Original Research: Open access research for “Pathological Insights From Quantitative Susceptibility Mapping and Diffusion Tensor Imaging in Ice Hockey Players Pre and Post-concussion” by Alexander M. Weber, Anna Pukropski, Christian Kames, Michael Jarrett, Shiroy Dadachanji, Jack Taunton, David K. B. Li and Alexander Rauscher in Frontiers in Neuroscience. Published August 6 2018.

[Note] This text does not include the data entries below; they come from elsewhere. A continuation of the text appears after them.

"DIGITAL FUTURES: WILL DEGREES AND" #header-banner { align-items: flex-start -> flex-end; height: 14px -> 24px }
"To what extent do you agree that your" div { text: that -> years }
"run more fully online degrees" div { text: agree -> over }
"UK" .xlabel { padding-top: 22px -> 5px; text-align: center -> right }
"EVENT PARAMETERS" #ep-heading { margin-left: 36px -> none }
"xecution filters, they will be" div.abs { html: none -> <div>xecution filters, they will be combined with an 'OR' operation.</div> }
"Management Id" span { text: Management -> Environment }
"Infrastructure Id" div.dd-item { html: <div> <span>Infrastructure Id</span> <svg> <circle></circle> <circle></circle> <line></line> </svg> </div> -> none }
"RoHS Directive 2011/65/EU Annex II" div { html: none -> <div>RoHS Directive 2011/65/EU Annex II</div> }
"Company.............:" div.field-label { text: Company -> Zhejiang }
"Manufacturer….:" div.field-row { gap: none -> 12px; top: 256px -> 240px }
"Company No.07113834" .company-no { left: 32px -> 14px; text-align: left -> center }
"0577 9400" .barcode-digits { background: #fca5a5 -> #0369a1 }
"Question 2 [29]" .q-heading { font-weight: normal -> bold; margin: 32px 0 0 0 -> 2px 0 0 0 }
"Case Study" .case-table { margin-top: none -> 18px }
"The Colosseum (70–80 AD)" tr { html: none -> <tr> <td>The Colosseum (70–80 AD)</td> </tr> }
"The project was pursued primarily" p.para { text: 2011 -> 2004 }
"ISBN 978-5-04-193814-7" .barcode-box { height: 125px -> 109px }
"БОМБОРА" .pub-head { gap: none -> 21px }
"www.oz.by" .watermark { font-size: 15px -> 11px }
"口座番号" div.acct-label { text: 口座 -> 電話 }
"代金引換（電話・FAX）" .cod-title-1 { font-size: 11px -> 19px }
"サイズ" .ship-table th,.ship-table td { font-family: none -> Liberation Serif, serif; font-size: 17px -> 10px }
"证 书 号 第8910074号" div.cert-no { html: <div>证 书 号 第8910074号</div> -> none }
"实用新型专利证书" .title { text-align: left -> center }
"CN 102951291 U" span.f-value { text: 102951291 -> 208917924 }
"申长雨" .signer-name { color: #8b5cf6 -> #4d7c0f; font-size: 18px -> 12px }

Pathological Insights From Quantitative Susceptibility Mapping and Diffusion Tensor Imaging in Ice Hockey Players Pre and Post-concussion
Myelin sensitive MRI techniques, such as diffusion tensor imaging and myelin water imaging, have previously been used to reveal changes in myelin after sports-related concussions. What is not clear from these studies, however, is how myelin is affected: whether it becomes degraded and possibly removed, or whether the myelin sheath loosens and becomes “decompacted”. Previously, our team revealed myelin specific changes in ice hockey players 2 weeks post-concussion using myelin water imaging. In that study, 45 subjects underwent a pre-season baseline scan, 11 of which sustained a concussion during play and received follow-up scans: eight were scanned within 3 days, 10 were scanned at 14 days, and nine were scanned at 60 days. In the current retrospective analysis, we used quantitative susceptibility mapping, along with the diffusion tensor imaging measures axial diffusivity and radial diffusivity, to investigate this myelin disruption. If sports-related concussive hits lead to myelin fragmentation in regions of lowered MWF, this should result in a measurable increase in magnetic susceptibility, due to the anisotropic myelin fragmenting into isotropic myelin debris, and the diamagnetic myelin tissue being removed, while no such changes should be expected if the myelin sheath simply loosens and becomes decompacted. An increase in radial diffusivity would likewise reveal myelin fragmentation, as myelin sheaths block water diffusion out of the axon, with little to no changes expected for myelin sheath loosening. Statistical analysis of the same voxels-of-interest that were found to have reduced myelin water fraction 2 weeks post-concussion, revealed no statistically significant changes in magnetic susceptibility, axial diffusivity, or radial diffusivity at any time-point post-concussion. This suggests that myelin water fraction changes are likely due to a loosening of the myelin sheath structure, as opposed to fragmentation and removal of myelin debris.